– Скорее уж его младший брат нуждается в опеке, а твой Памфилий заслуживает иного отношения.
А по тону можно было понять, что сказать она хочет следующее: «Вы с ним люди одного роста и должны быть на одной стороне».
О сыновьях Симон любил говорить больше всего на свете, но сейчас никак не мог привести в порядок свои чувства и всего лишь вымолвил:
– Ну что ж… что ж, андрианка, я сделаю то, о чем ты просишь. Мои суда ходят на Андрос каждые двенадцать дней. Один корабль ушел не далее как сегодня.
– Прими мою благодарность.
– Могу я попросить тебя… э-э… не рассказывать обо всем этом Памфилию?
– Не скажу.
– В таком случае… покойной ночи.
– Покойной ночи.
Домой Симон возвращался усталым, но в приподнятом настроении. Его радовали добрые слова в адрес Памфилия, тем более, говорил он себе, что, судя по всему, эта женщина исключительно хорошо разбирается в людях. Он свалял дурака, но хорошо то, что хорошо кончается.
«Жизнь… жизнь…» – продолжал он разговаривать сам с собой, подыскивая слова, которые передадут ее многообразие, способность поднимать время от времени на поверхность скучной повседневности таких ярких людей.
Слова не приходили на ум, но приподнятое настроение сохранялось. Вот бы послушать, как она читает пьесы. В свое время Симон увлекался такими вещами, и когда дела приводили его на какой-нибудь из островов, где был театр, он не упускал случая посмотреть хорошую трагедию.

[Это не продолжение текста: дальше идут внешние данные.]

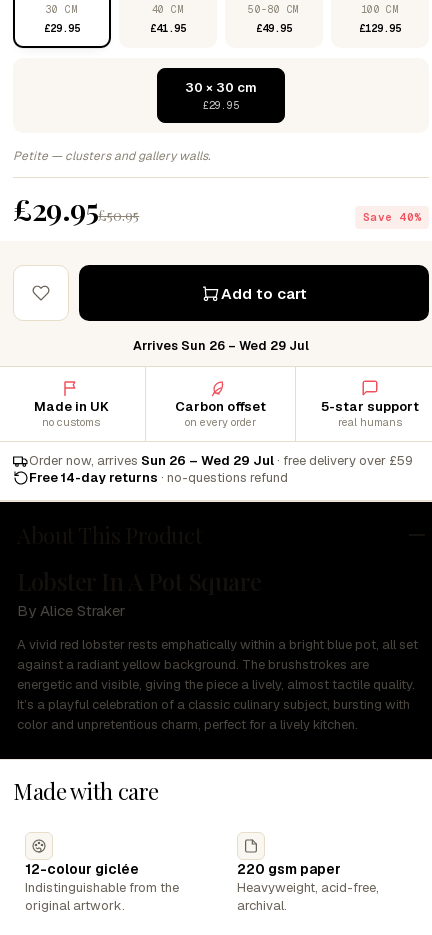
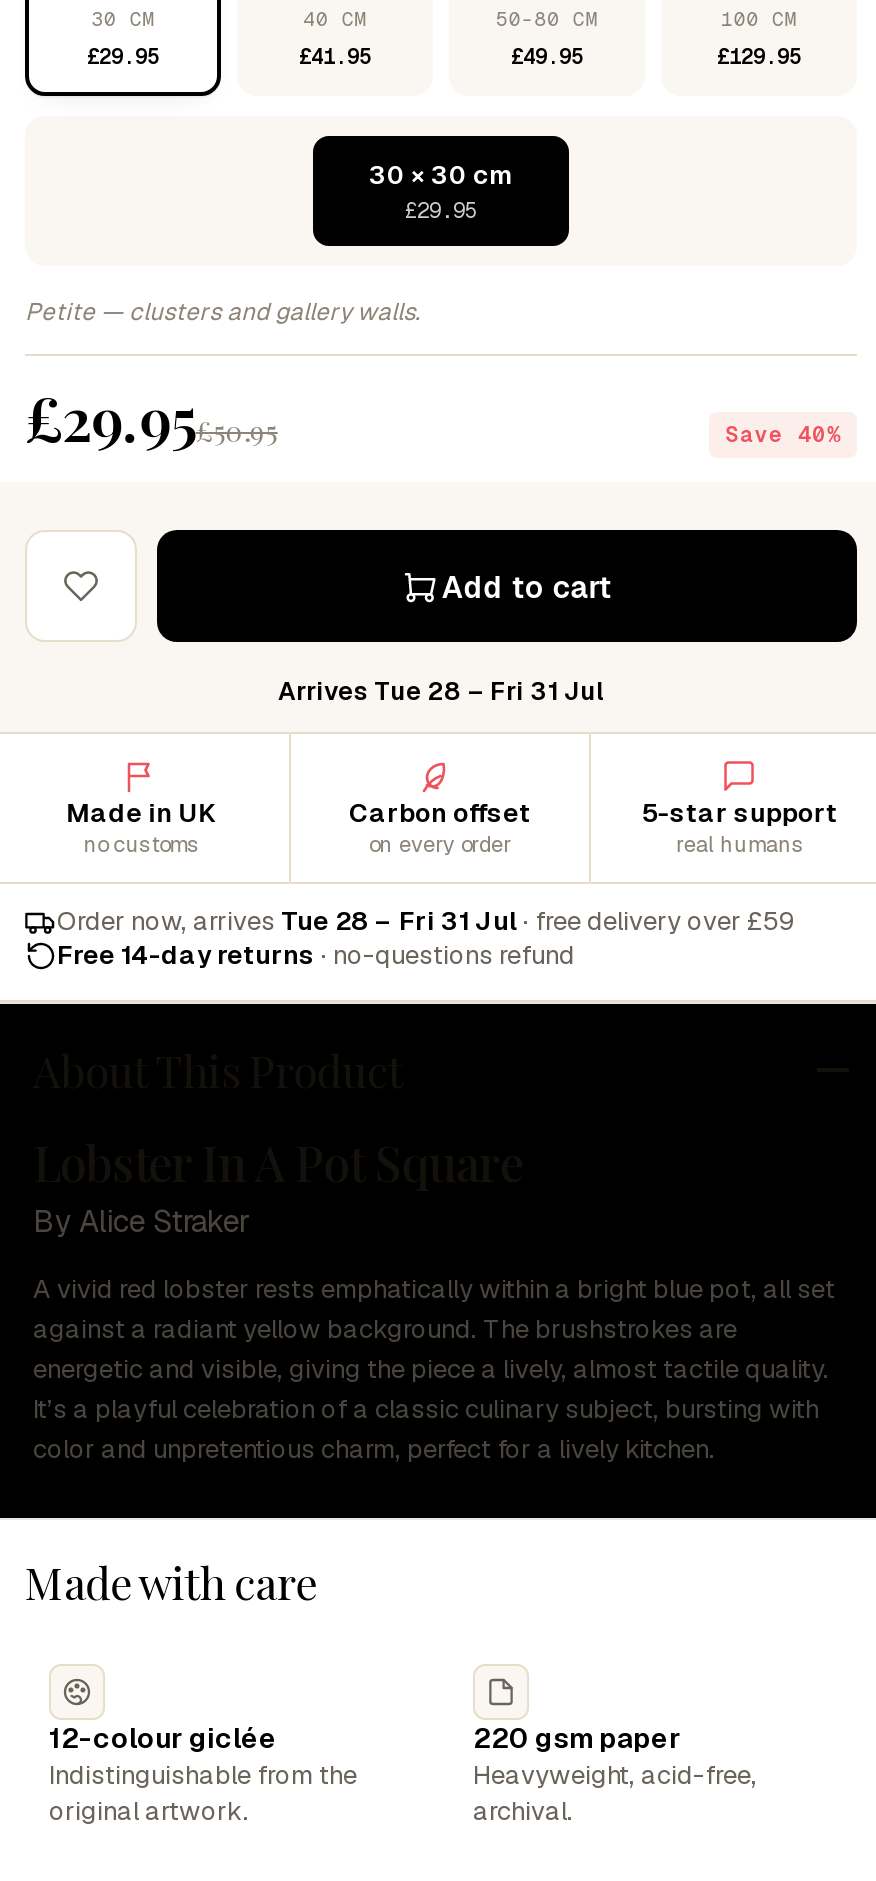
- Arrives Sun 26 – Wed 29 Jul
+ Arrives Tue 28 – Fri 31 Jul

- Order now, arrives Sun 26 – Wed 29 Jul · free delivery over £59
+ Order now, arrives Tue 28 – Fri 31 Jul · free delivery over £59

У входа к себе во двор он увидел Памфилия. Тот стоял в одиночестве и смотрел на луну.
– Добрый вечер, Памфилий.
– Добрый вечер, отец.
Симон пошел спать. Его переполняло чувство гордости, но на всякий случай он все же тревожно твердил себе: «Не знаю, что с ним делать. Не знаю, что с ним делать».
А Памфилий по-прежнему стоял один, глядя на луну и думая об отце с матерью. Он думал о них в связи с историей, которую рассказала Хризия. Под конец застолий она любила переводить разговор с местных дел на общемировые предметы (она часто приводила высказывание Платона о том, что подлинные философы – это молодые люди примерно их возраста. «Не потому, – добавляла она, – что у них это так уж хорошо получается, но потому, что они всей душой отдаются идее. Впоследствии же кто-то философствует ради похвалы, кто-то ради покаяния, кто-то – потому что это сложная интеллектуальная игра»). Памфилий вспомнил, как в один из вечеров беседа зашла о зле, которое приносят поэты, утверждая, что жизнь героична. А юноша с другого конца острова наполовину в шутку, наполовину с надеждой обронил:
– Знаешь, Хризия… понимаешь ли, домашняя жизнь совсем не похожа на жизнь, какой ее показывает Эврипид.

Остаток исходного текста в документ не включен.